Not an Isolated Case
Benedict’s death follows a pattern of fatal allergic reactions in UK schools where the same systemic failures appear again and again.
Karanbir Cheema, age 13 — died in June 2017 after a piece of cheese was flicked at his neck during lunchtime at a school in Greenford, west London. Karanbir had severe dairy, wheat, gluten, egg, and nut allergies. The school’s EpiPen for Karanbir had expired. He died ten days after the incident from a catastrophic allergic reaction. The coroner found the school had not adequately planned for his allergy management.
Nasar Ahmed, age 14 — died in November 2016 after eating a school lunch at his school in Coventry that contained milk. Staff saw his EpiPen but did not use it. Nasar had told the school about his dairy allergy. His individual healthcare plan had not been effectively communicated to all relevant staff.
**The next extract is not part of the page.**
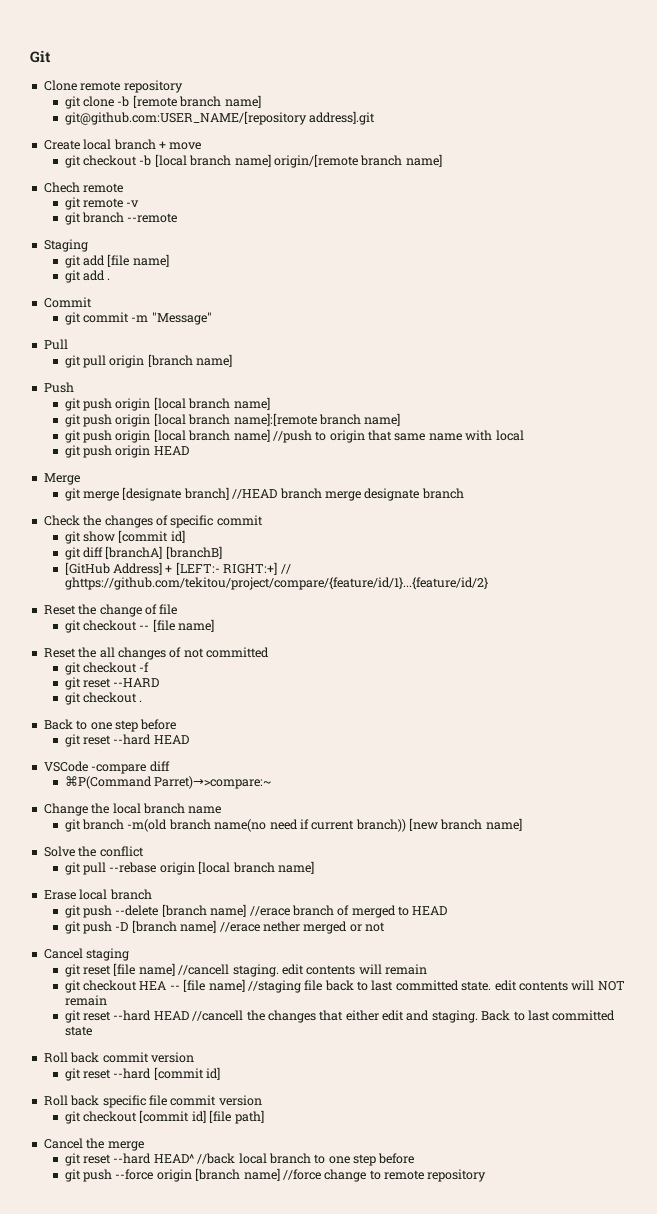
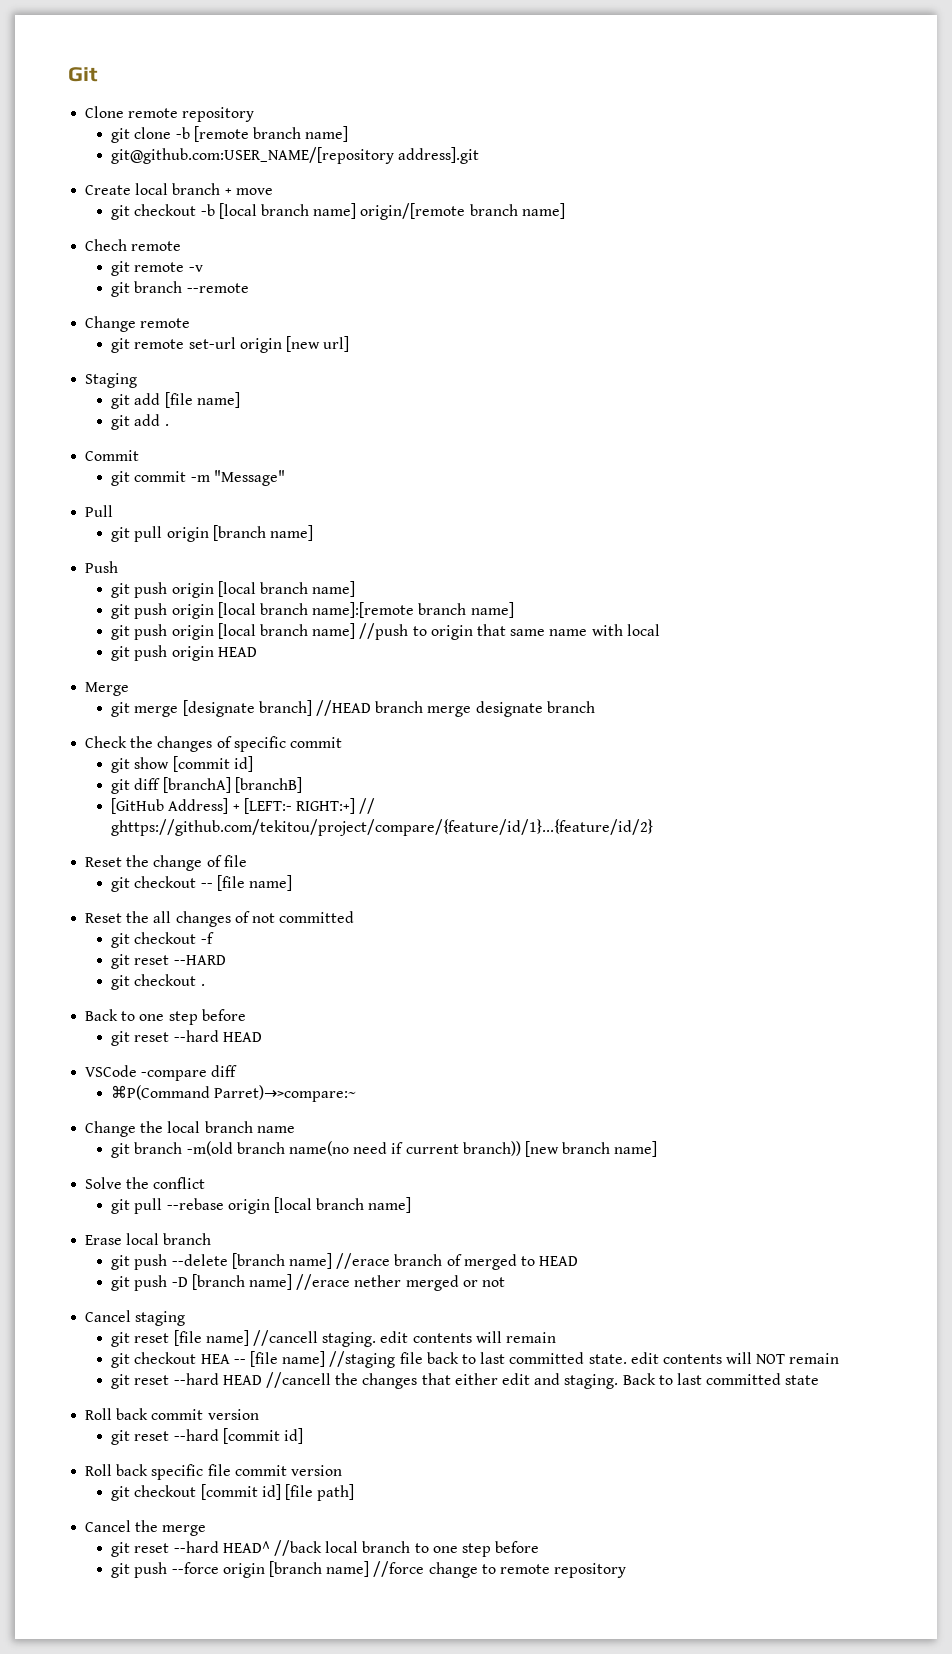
+ Change remote
+ git remote set-url origin [new url]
Mohammad Ismaeel Ashraf, age 9 — died in September 2017 after eating a school lunch at Prestwich Preparatory School in Manchester. The canteen had never read his care plan. He suffered an anaphylactic reaction to dairy in the meal and died despite being taken to hospital.
The common threads across every case are stark: care plans that were not shared with all staff, untrained adults making critical decisions, delayed or absent adrenaline, and expired or inaccessible EpiPens. These are not medical emergencies that were impossible to foresee. They are management failures.
The Campaign for Law Change
Benedict’s parents established the Benedict Blythe Foundation to campaign for mandatory allergy safety standards in every school in England.
In 2024, the Foundation published the REACT Report — a Freedom of Information analysis of 2,198 schools across England. The findings were damning: 70% of schools lacked basic allergy safeguards. Many had no allergy policy at all. Others had policies that existed on paper but were not implemented, not communicated to staff, and not reviewed after incidents.
A separate study by the NASUWT teaching union and the National Allergy & Respiratory Foundation (NARF) in 2025 found that 67% of teachers had never received any training in managing food allergies in schools.
The data confirmed what the bereaved families already knew: the system was not working, and voluntary guidance was not enough.
The Legislative Path
The campaign gained political traction through the House of Lords. On 3 February 2026, Lords Amendment 209 was passed by 172 votes to 132, effectively forcing the government’s hand by writing allergy safety obligations into education legislation.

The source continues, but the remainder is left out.